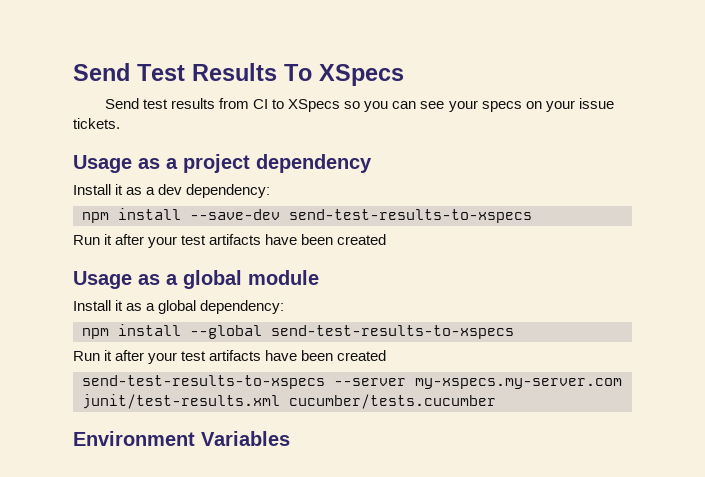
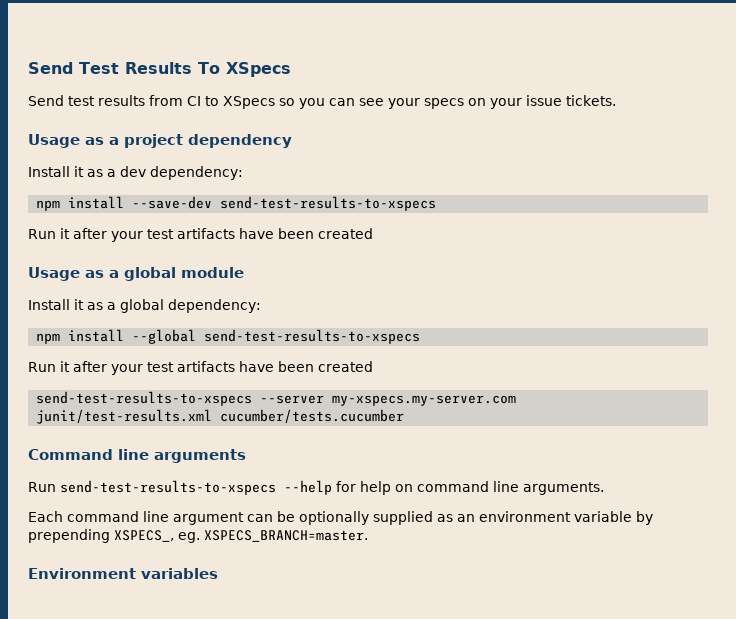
(496, 401) none -> [28,449,246,463] [28,480,604,495] [28,511,653,525] [28,529,368,543] // Command line arguments // Run send-test-results-to-xspecs --help for help on command line arguments. // Each command line argument can be optionally supplied as an environment variable by prepending XSPECS_, eg. XSPECS_BRANCH=master.
[201,431,290,446] Variables -> [141,568,218,579] variables

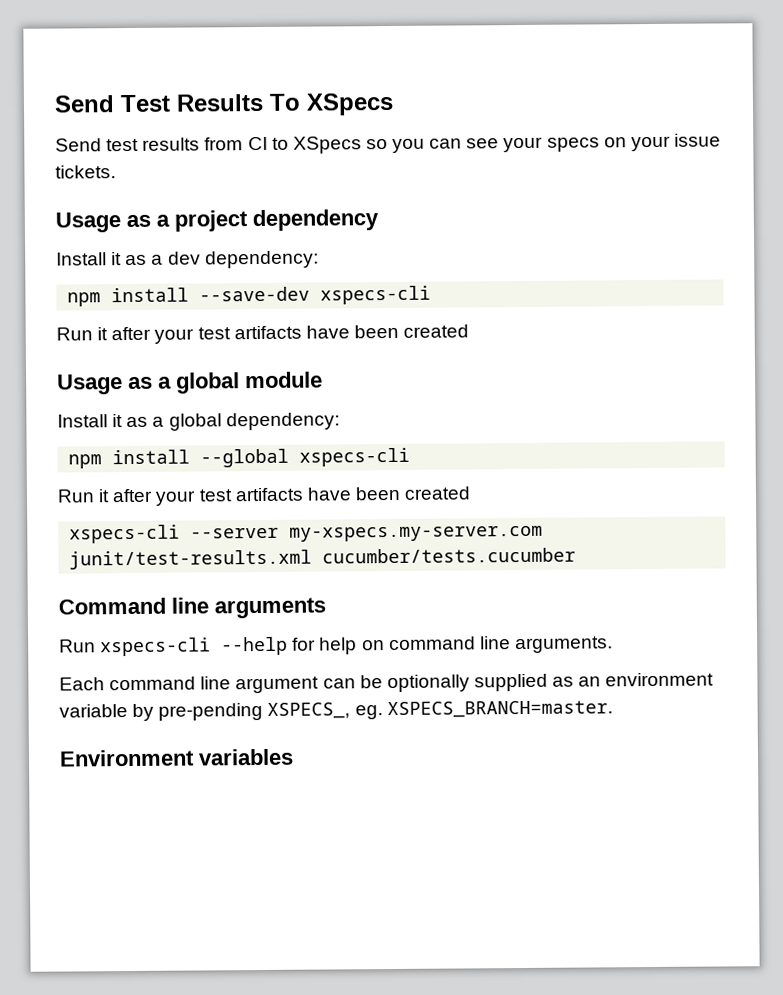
[220,196,437,211] send-test-results-to-xspecs -> [320,285,432,305] xspecs-cli
[204,329,421,344] [28,361,373,375] [36,391,253,406] send-test-results-to-xspecs // Run it after your test artifacts have been created // send-test-results-to-xspecs -> [299,447,411,467] [57,486,472,506] [69,524,181,544] xspecs-cli // Run it after your test artifacts have been created // xspecs-cli
[60,480,276,495] send-test-results-to-xspecs -> [100,637,212,657] xspecs-cli
[28,529,110,543] prepending -> [158,702,264,721] pre-pending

- **What you will do**:
In the data above, how many lines include the word "test"? Answer with the number only.

- **Exercise output**:
4